There are two types of stand-alone wine coolers, Thermoelectric and Compressor. A compressor cooler is just like your refrigerator at home. It has a cooling chemical, a compressor that pressurizes the chemical and radiator cooling on the back of the fridge. It can cool down really well, but makes a lot of noise and is expensive to run. Here is an example of a compressor model:

NewAir 33-Bottle Compressor Wine Cooler-AWC-330E - The Home Depot

A thermoelectric cooler runs using a Peltier chip. When electricity is applied to the chip, one side gets really hot, one side gets really cold. The cold side is in the cooler and the hot side is outside. Fans blow on both the hot side and cold side so that the inside stays cold and the hot air goes out into the room. It doesn’t cool as well as a compressor fridge, but it is much quieter and cheaper to run. Also, there are a no complicated parts so it is much easier and safer to modify. The only concern I had was if it could get and stay cold enough. There is a lot of talk online about Peltier cooling not being sufficient. One thing to keep in mind with thermoelectric coolers is that they can only cool so much below room temperature. If you keep one in a 90 degree F garage, it isn’t going to cool anywhere close to one you keep in a 72 degree house. The compressor coolers don’t have that same limitation.

You can find these used on craigslist or second hand stores pretty easy.
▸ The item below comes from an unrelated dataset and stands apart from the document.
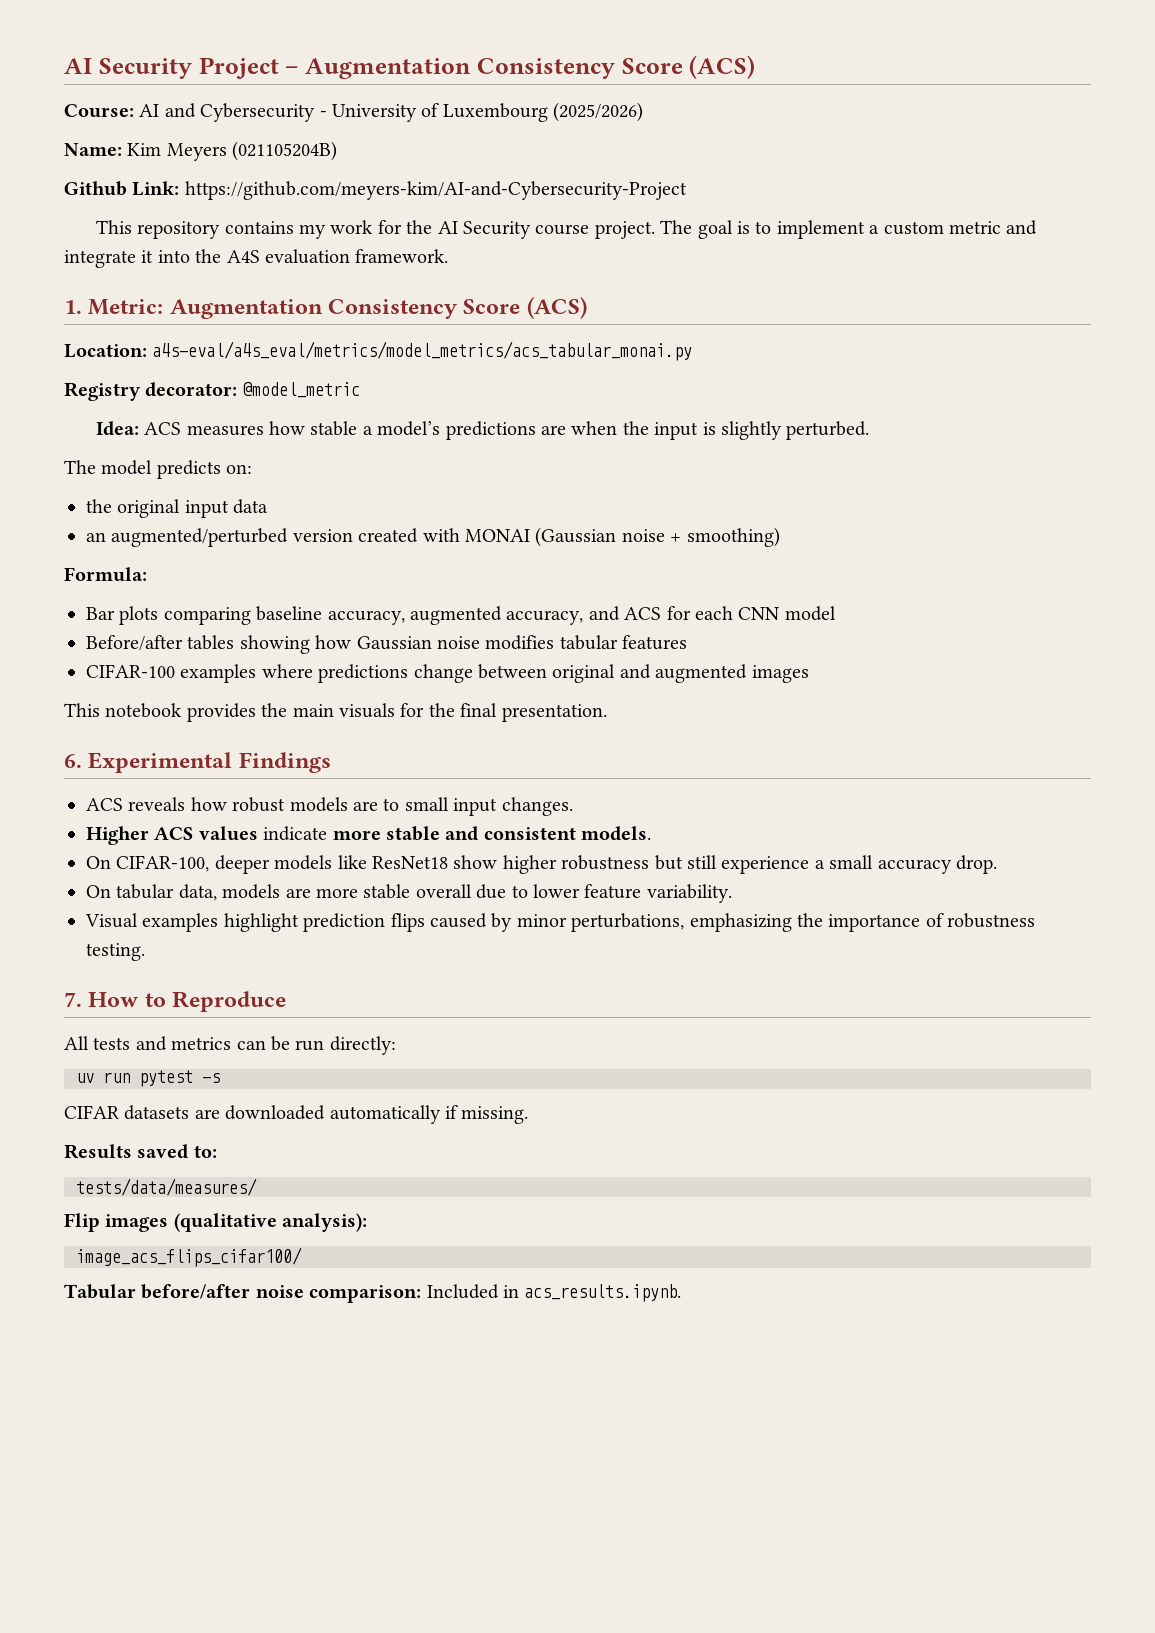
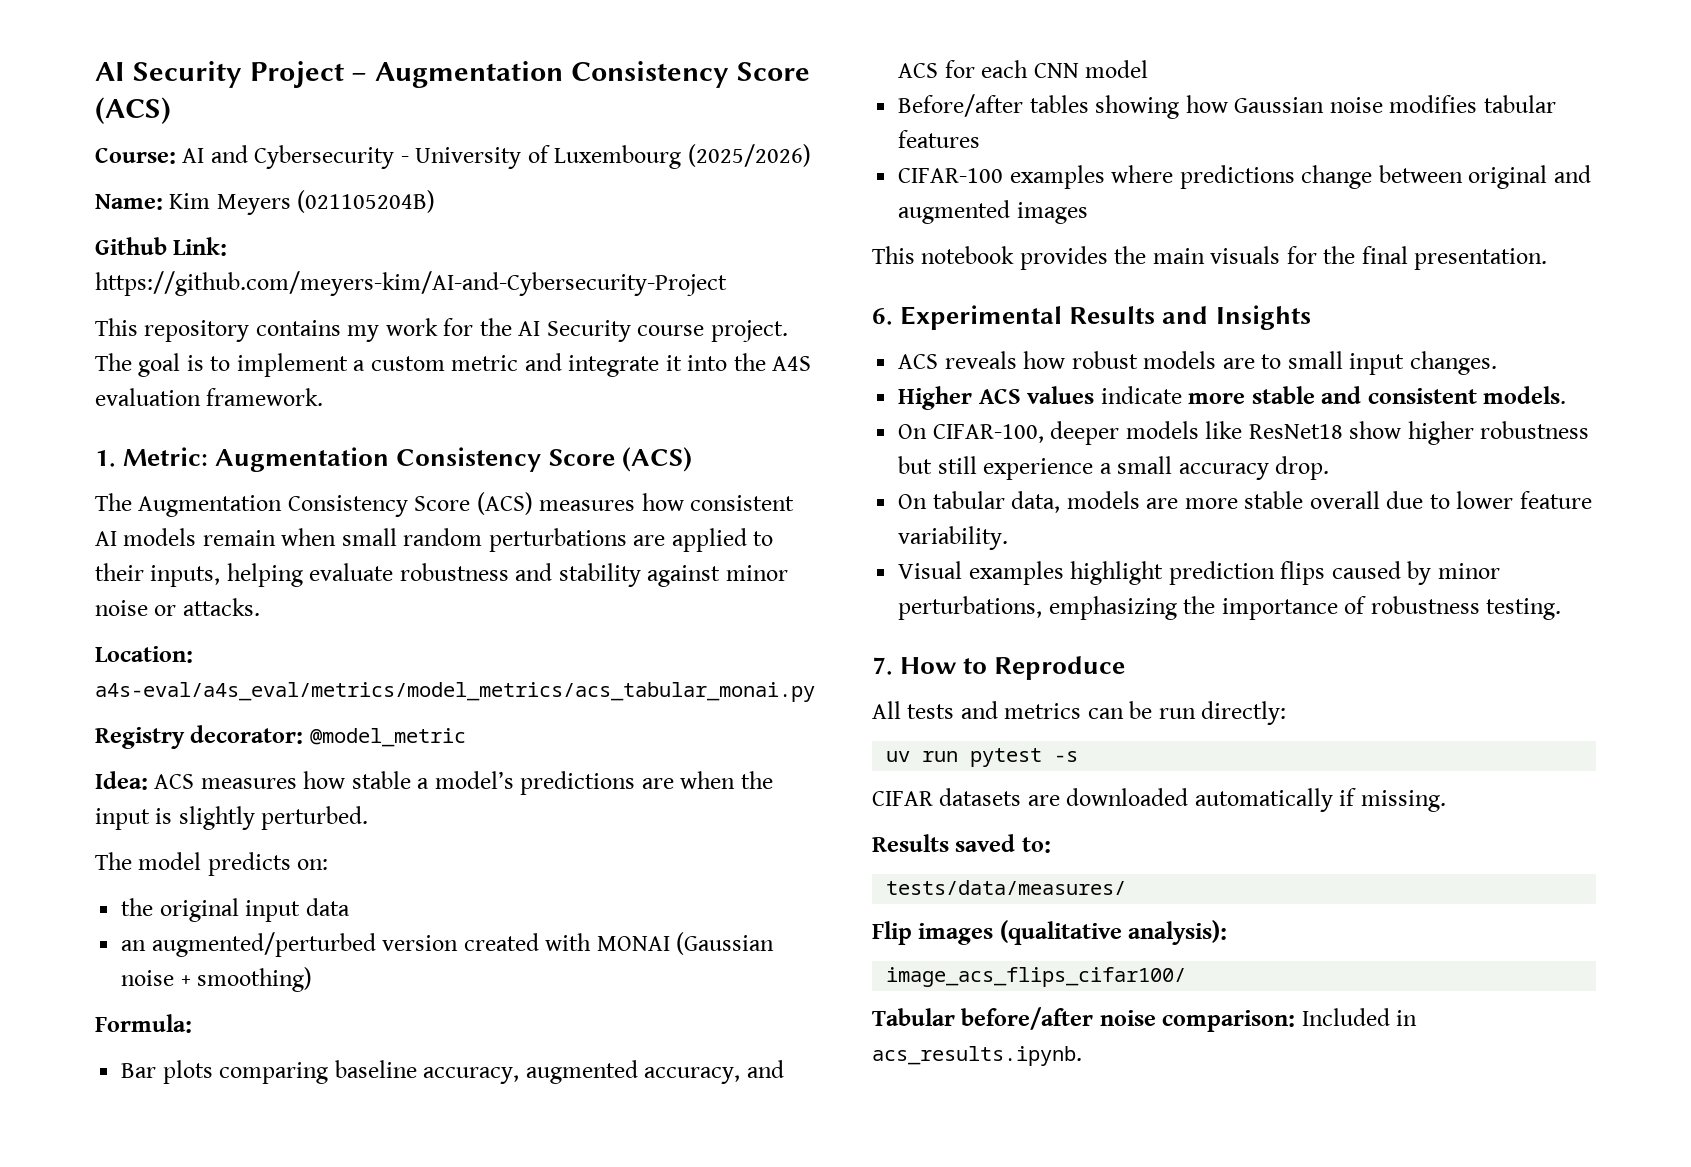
+ The Augmentation Consistency Score (ACS) measures how consistent AI models remain when small random perturbations are applied to their inputs, helping evaluate robustness and stability against minor noise or attacks.
- 6. Experimental Findings
+ 6. Experimental Results and Insights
I was looking for a large unit 28+ bottle capacity and one where the controls were on the door instead of inside the fridge. I figure with all the humidity and spraying going on, it would be better. I ended up buying two units for $50 each on craigslist. 

NewAir AW-281E: http://www.newair.com/wine-cooler/thermoelectric/aw-281e-28-bottle-wine-fridge/
Vinotemp VT-28TEDS: http://www.vinotemp.com/View.aspx/7373/VT-28TEDS-Wine-Cooler---Scratch-n-Dent

Something was likely wrong with the Vinotemp. It cooled, but I could only get it about 10 degrees F cooler then room temperature. The NewAir worked great and would get down to 53F or almost 20 degrees lower than the room temperature.

If I were to have bought one brand new to covert, I would have probably tried this one:
New 32 Bottles Wine Cooler Fridge Cellar Storage Holder Chiller Bar Rack Cabinet | eBay
It appears to have dual Peltier coolers, and claims to be able to get down to 40 degrees F where most only claim to go down to 50 F or so. It is cheap, simple, and has the controls in the door.

Here is a picture of the New Air unit I will be modifying. The unit is the one on the left. You can see a little blue light that I can turn off or on. My plan is to leave that in place to kind of act as moon light when the bright light goes off. It will likely do nothing for the plants, but I think it will be neat.


----------



## Phyllobates (Dec 12, 2008)

Curiosity piqued. Looking forward to this...


----------



## ruairidh_ (Feb 9, 2016)

Following this


----------



## Carolina Vivariums (Oct 27, 2016)

Interested!


Sent from my iPhone using Tapatalk


----------



## gzollinger (Aug 22, 2016)

Ooops..Here is a picture of the New Air unit I will be modifying. The unit is the one on the left. (try 2)


----------



## gzollinger (Aug 22, 2016)

*LIGHTING*



















I knew to maximize my low temperatures, that I would want the heat from any lighting to be outside of the box. I knew I would want to cut as small of a hole as possible to minimize the impact to the insulation. I also needed a pretty bright light to punch down over 2 feet to the bottom of the cooler. I decided to go with a single chip, high intensity LED light. This allowed me a 3 inch hole in the top and more than enough light.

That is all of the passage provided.